Search code examples
pandaspysparkazure-databricksparquet

spark read parquet vs pandas read parquet


I just wanted to understand the difference between spark and pandas read parquet files command.

I have some data stored in my DBFS and I am using below commands to successfully read that data into my databricks instance:

d1 = spark.read.parquet('/user/hive/xyz/abc.db/test_file') --> this works for spark read
d2 = pd.read_parquet('/dbfs/user/hive/xyz/abc.db/test_file') --> this works for pandas read

I want to understand why I have to add the "/dbfs" at the start to be able to read the file using pandas. If I use the same path as ‘/user/hive/xyz/abc.db/test_file' I get below error:

Path does not exist: dbfs:/dbfs/user/hive//xyz/abc.db/test_file

I am able to read file using both commands.
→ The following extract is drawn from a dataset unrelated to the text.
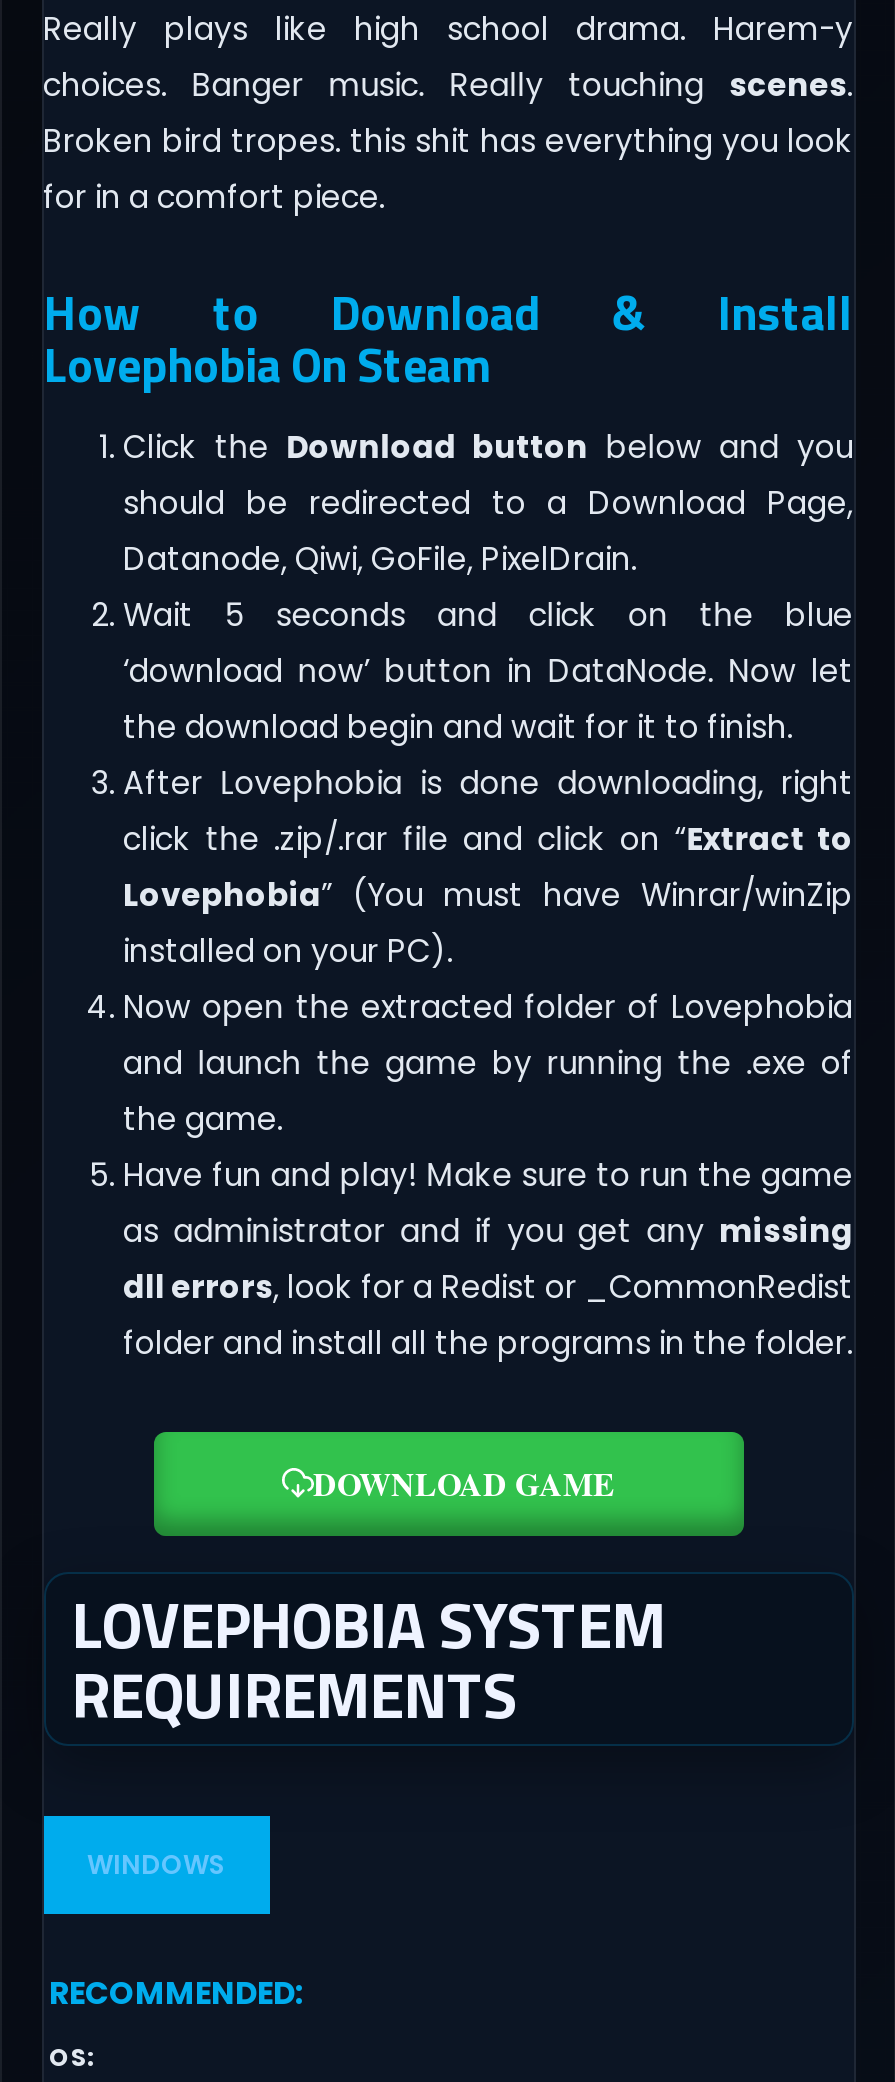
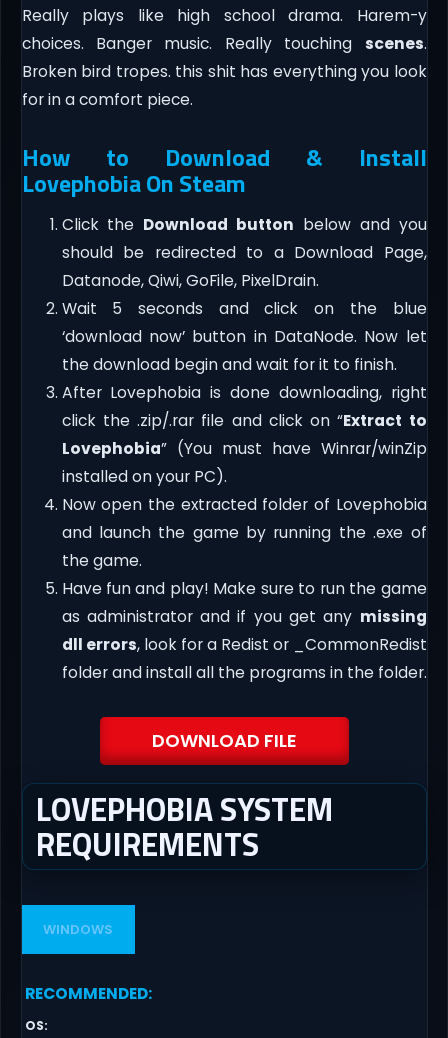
- DOWNLOAD GAME
+ DOWNLOAD FILE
I just want to understand why I need to change the path when I am using pandas parquet read


Solution

  • /dbfs is so-called DBFS fuse that exposes the DBFS to the programs that rely on the local file APIs (open, ... in Python, etc.).

    By default, when you use Spark commands, then dbfs: scheme is default, so your path /user/hive/xyz/abc.db/test_file is actually: dbfs:/user/hive/xyz/abc.db/test_file.

    Databricks documentation has a good table that describes differences between different file schemas, etc.